Two arrangements of (affine) hyperplanes in $d$-dimensional Euclidean space are combinatorially isomorphic (or combinatorially equivalent) if they have isomorphic posets of faces.

Counting the number $A(n,d)$ of equivalence classes of arrangements, given $n$ distinct hyperplanes in (affine) $\mathbb{R}^d,$ is definitely a hard problem. Note that the number of polytopes with $n$ facets is a subproblem. I'm just wondering whether some easy small cases of this have been worked out, either recently or historically.

Some related answers to this question are out there.
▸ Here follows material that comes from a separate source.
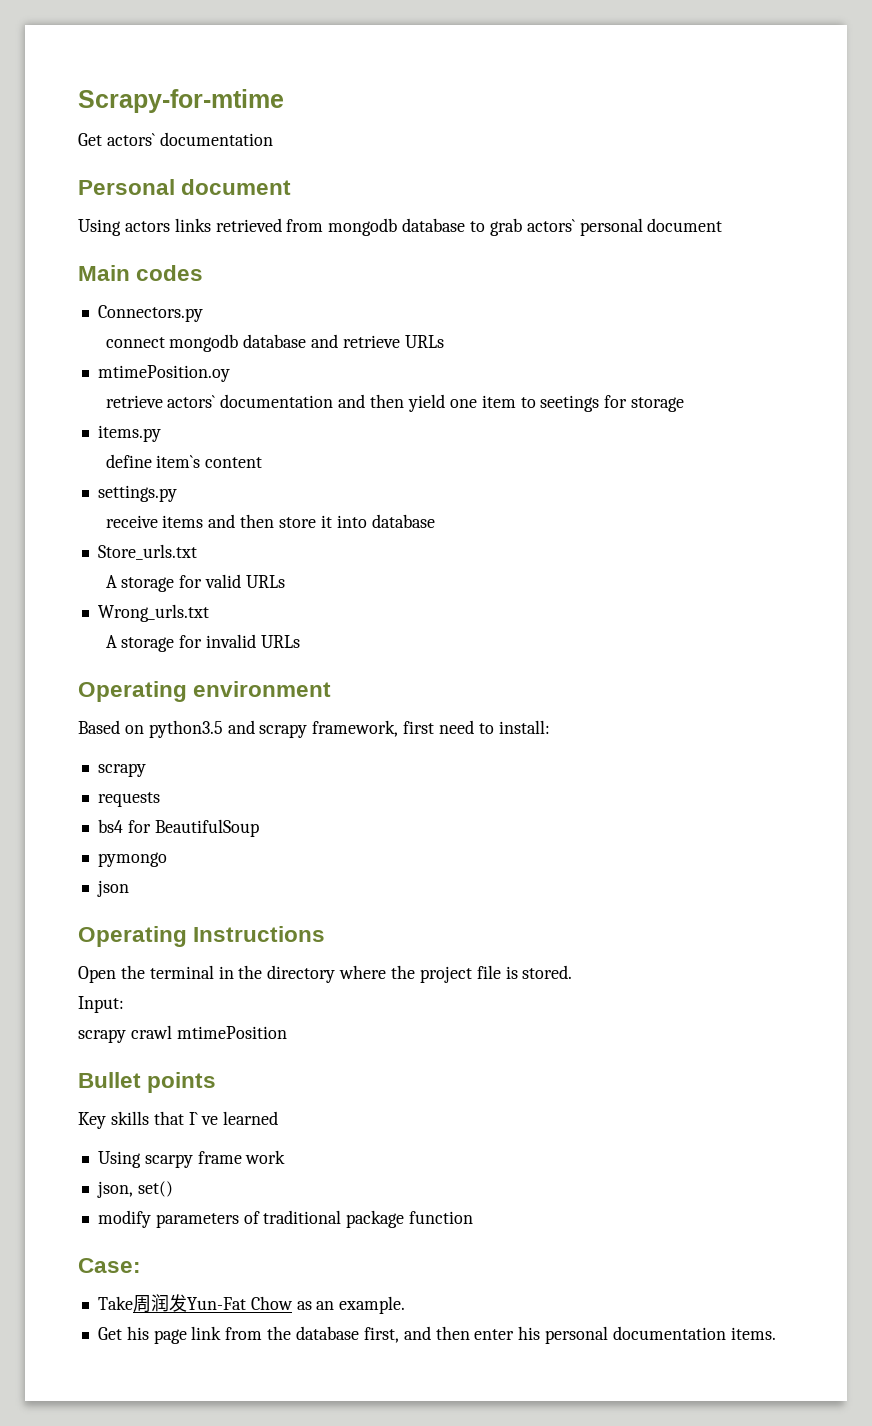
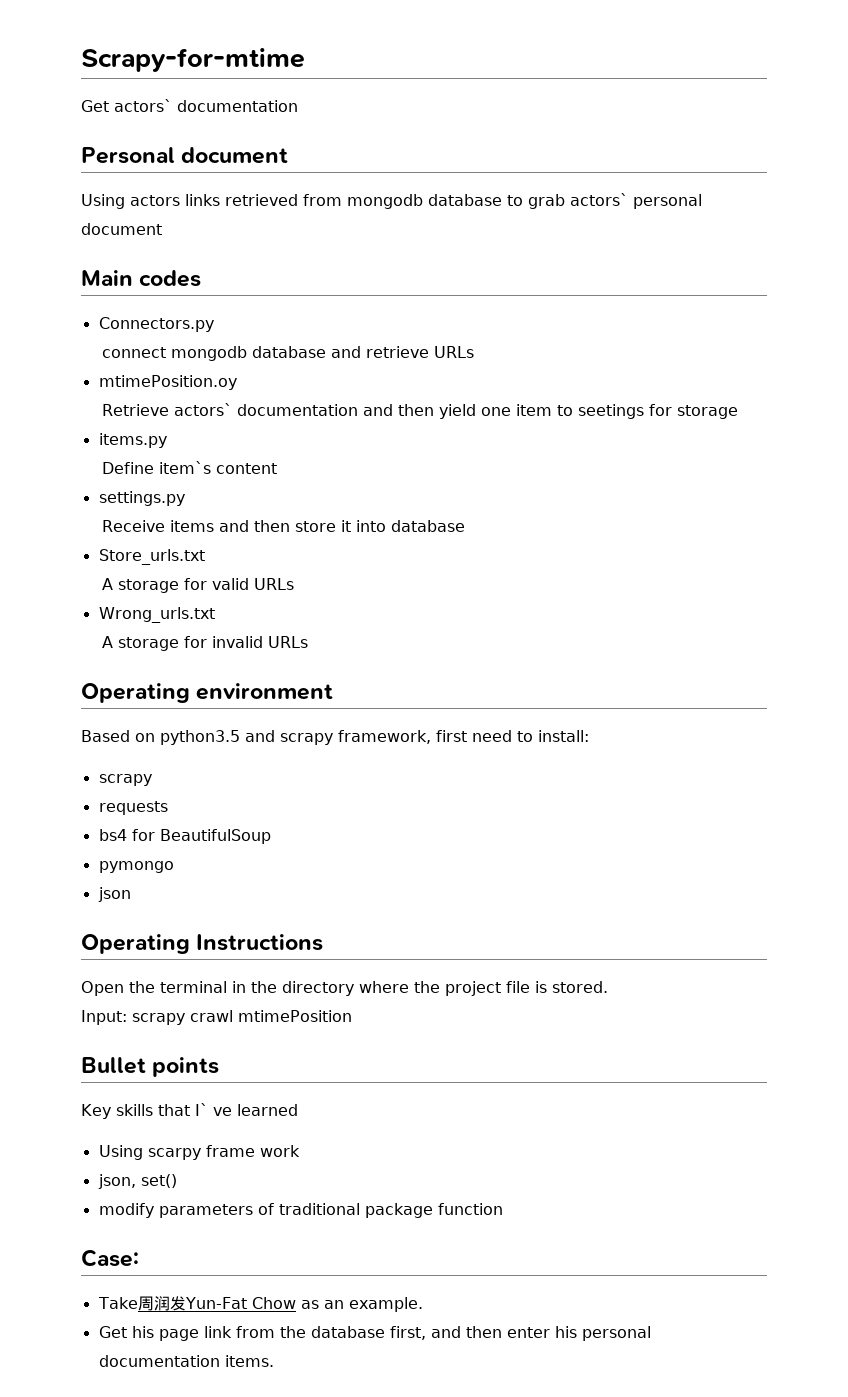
[105,395,163,408] retrieve -> [101,404,169,416] Retrieve
[105,454,152,468] define -> [101,462,154,474] Define
[105,515,158,528] receive -> [101,520,165,532] Receive
(124, 1004) // -> (127, 1017) none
For instance, http://oeis.org/A241600 counts the number of arrangements of lines in the affine plane. (Edit: Peter Shor points out below that this sequence is defined differently than via combinatorial equivalence.) Some nice pictures are included at http://oeis.org/A241600/a241600.pdf This gives a start to the question in dimension 3. The four arrangements of three lines ($A(3,2) =4$) can be extended along the third dimension to get arrangements of 3 planes in 3 dimensions, and then of course there is a fifth in which the three planes intersect at a point. These five ($A(3,3) = 5$) are pictured in many beginner algebra texts.

Drawing similar pictures, I think that $A(4,3) \ge 14.$ That is, that there are at least fourteen combinatorial equivalence classes of affine hyperplane arrangements using four planes in $\mathbb{R}^3.$ What else is known?